Some corrections to the seventeenth-century citation. The correct issue is:

Collings, Richard. Weekly Intelligencer, 206, 21-28 February 1653. Early
English Books Online (EEBO).

The date is not 1654. The exact wording in the piece is:

"There was a Bill exhibited this last Sessions against a Counselor for
corruption, which was nine yards in length, and a foot in breadth."

I can't find anything in the 11-18 September 1655 issue; nor can I find the
"beagles" quotation. Given the citation error in the earlier issue, I don't
trust the source to have reported it accurately. Full text search in EEBO
can be hit or miss, so absence of evidence is not evidence of absence.

I think it's a stretch to link this seventeenth-century line to the
present-day phrase. It's clearly a figurative use, but picking out
individual cases where a writer uses "nine yards" figuratively doesn't tell
us anything of use. You need to search a corpus for figurative uses of "#
yards" and do a statistical comparison of how often "nine yards" appears in
relation to other numbers. If "nine" appears more often than other numbers,
then you have something. But I'd be willing to bet that until the twentieth
century you don't see "nine" appearing in such figurative uses more often
than any other number.

Now if you found a figurative use of "whole nine yards" or "entire nine
yards" from the seventeenth century, that would be really interesting.

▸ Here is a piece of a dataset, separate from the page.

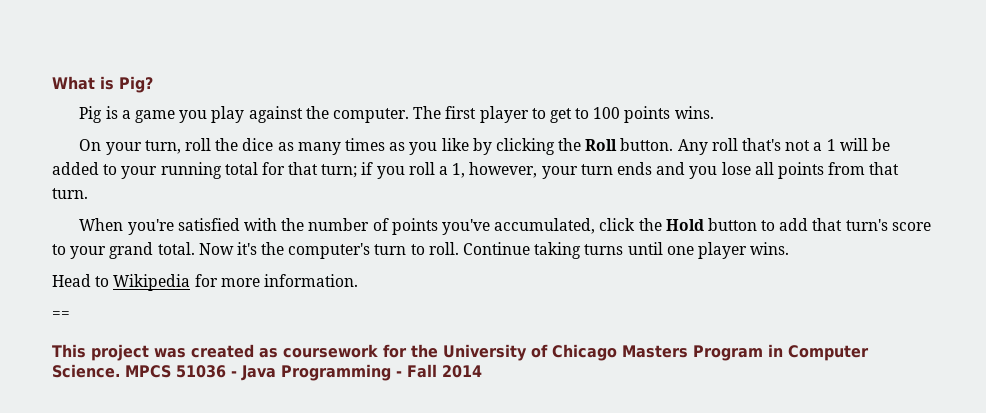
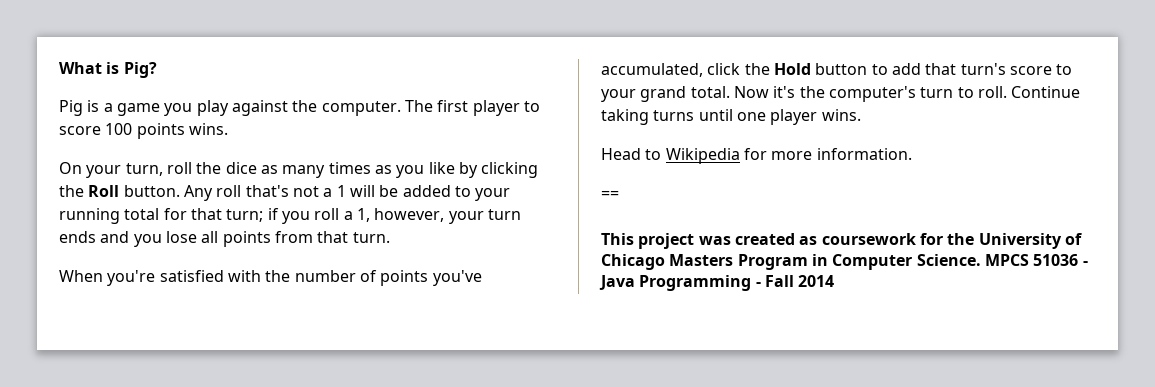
[549,108,590,123] get to -> [59,126,101,135] score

-----Original Message-----
From: American Dialect Society <ADS-L at LISTSERV.UGA.EDU> On Behalf Of Stephen
Goranson
Sent: Monday, October 5, 2020 6:52 AM
To: ADS-L at LISTSERV.UGA.EDU
Subject: [ADS-L] "filled a sheet nine yards long," 1654 or 1655

Richard Collings produced The Weekly Intelligencer of the Commonwealth,
supporting Oliver Cromwell.
".Colling's style, if now more subdued, still showed a superior range and
flexibility, as well as an occasional sparkle of humor. With a straight face
he referred to an indictment of a lawyer that filled a sheet nine yards
long, and in his next-to-last number he commented on himself and his
colleagues: "It is with your Writers of Intelligence as with a pack of
Beagles hunting in the field, if one puppy doth make but a faint discovery,
the whole Pack will be ready to clap in, and in a ful cry run themselves out
of breath..'" [endnote 15] Note 15: "Weekly Intelligencer, 206, Feb. 21-28,
1654, p. 178; Sept. 11-18, 1655, p. 34."
Pages 239 and 355 in Joseph Frank, The Beginnings of the English Newspaper:
1620-1660 (Harvard UP, 1961).
(The above mentioned before, but here with extended quotation.) Whole nine
may be related to whole six and all/full/entire x-number (of) yards. Since
yards is often the putative measure of (often excess) communication, that's
why I suggest it may not refer to fabric for clothing. And the measurement
may not be literal. If a kid says she has tons of homework, it's a safe bet
such declaration involved no real mensuration.
Stephen Goranson
PS Thanks Garson, I now have access to my interlibrary loan copy of the
Graphic Science 1969 text. These days it can be harder to assemble paper
resources.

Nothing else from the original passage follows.